## Exercise requirements
From the listing below, set down exactly the lines between the one holding "font-size:16px; letter-spacing:-1.2px;" and the one holding "border:2px solid #f9a8d4;", inclusive. No other line is wanted.

## Records supplied
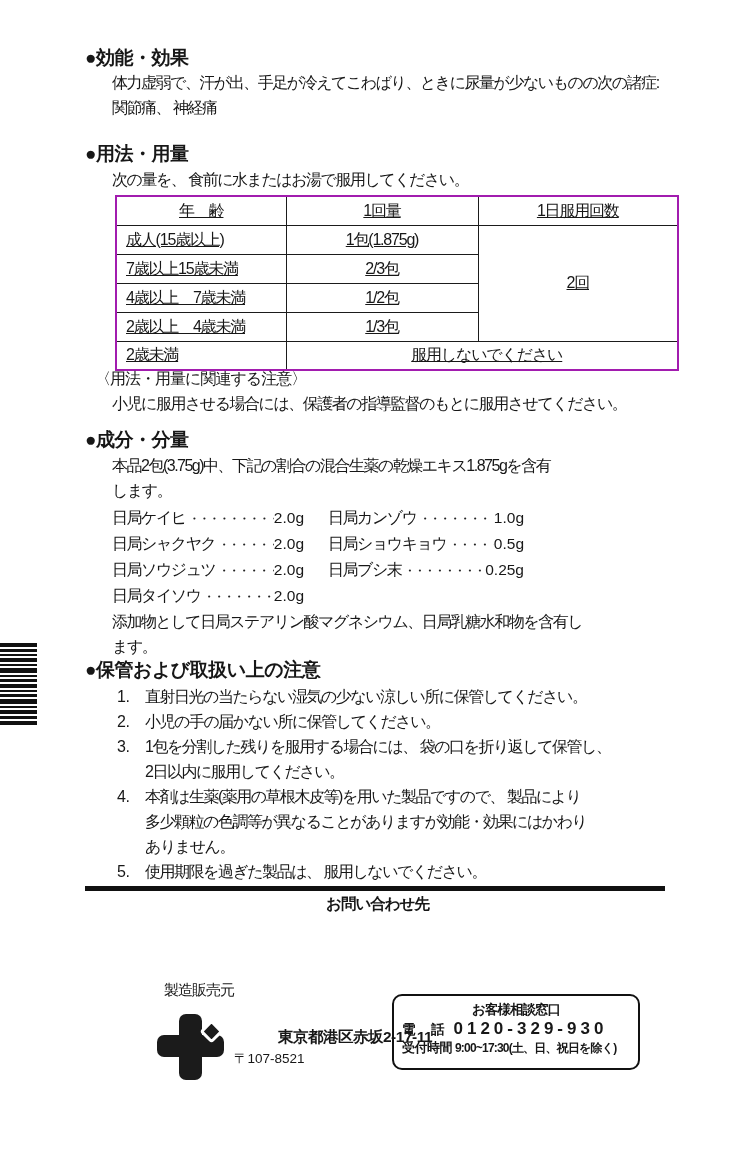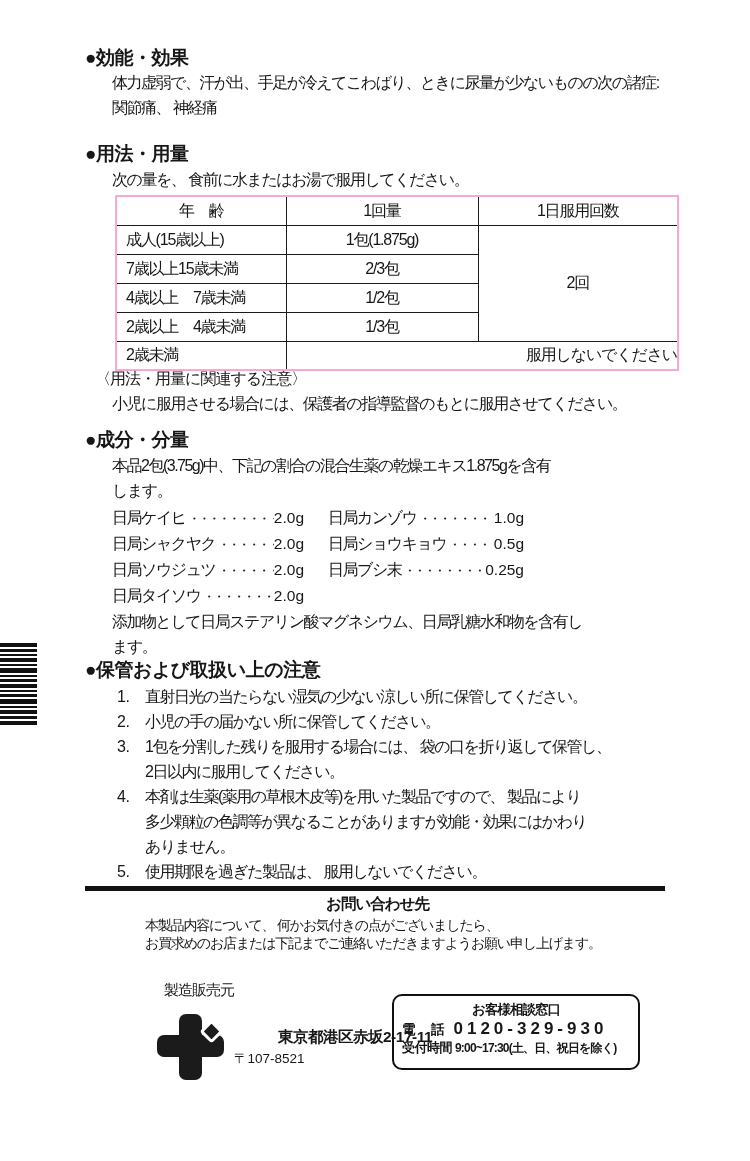--- a/index.html
+++ b/index.html
@@ -30,26 +30,26 @@
     margin:3px 0 0 30px;
     border-collapse:collapse; table-layout:fixed;
     width:537px;
     font-size:16px; letter-spacing:-1.2px;
   }
   table.dose th, table.dose td {
     border:1px solid #1b1b1b;
     height:29px; font-weight:normal;
     padding:0 0 0 0; line-height:1;
   }
-  table.dose { border:2px solid #f9a8d4; }
+  table.dose { border:2px solid #a21caf;text-decoration:underline; }
   .c-age   { width:170px; text-align:left; padding-left:9px !important; }
   .c-dose  { width:192px; text-align:center; }
   .c-daily { width:200px; text-align:center; }
   th.c-age { text-align:center; padding-left:0 !important; }
-  td.c-span2 { text-align:right; padding-left:10px !important; }
+  td.c-span2 { text-align:center; padding-left:10px !important; }
 
   .note-title { font-size:16px; letter-spacing:-1px; line-height:24px; }
 
   
   .ing-cols { display:flex; gap:24px; padding-left:27px; margin-top:2px; }
   .ing-col { width:192px; }
   .ing-col.right { width:196px; }
   .ing-row { display:flex; align-items:baseline; line-height:25px; }
   .ing-name { font-size:16px; letter-spacing:-1.5px; white-space:nowrap; }
   .ing-dots {
@@ -240,22 +240,20 @@
     <div class="st-item">
       <span class="st-num">5.</span>
       <span class="st-text">使用期限を過ぎた製品は、 服用しないでください。</span>
     </div>
   </div>
 
   <div class="divider"></div>
 
   <div class="sec" style="top:894px;">
     <div class="contact-h">お問い合わせ先</div>
-    <div class="contact-body">本製品内容について、 何かお気付きの点がございましたら、
-お買求めのお店または下記までご連絡いただきますようお願い申し上げます。</div>
   </div>
 
   <div class="mfr-label">製造販売元</div>
 
   <svg class="logo" width="72" height="70" viewBox="0 0 72 70" aria-hidden="true">
     <rect x="23" y="2" width="23" height="66" rx="7" fill="#1b1b1b"></rect>
     <rect x="1" y="23" width="67" height="22" rx="7" fill="#1b1b1b"></rect>
     <rect x="48.5" y="12.5" width="14" height="14" rx="2" fill="#1b1b1b" stroke="#ffffff" stroke-width="3" transform="rotate(45 55.5 19.5)"></rect>
   </svg>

## Problem solution
     font-size:16px; letter-spacing:-1.2px;
   }
   table.dose th, table.dose td {
     border:1px solid #1b1b1b;
     height:29px; font-weight:normal;
     padding:0 0 0 0; line-height:1;
   }
-  table.dose { border:2px solid #f9a8d4; }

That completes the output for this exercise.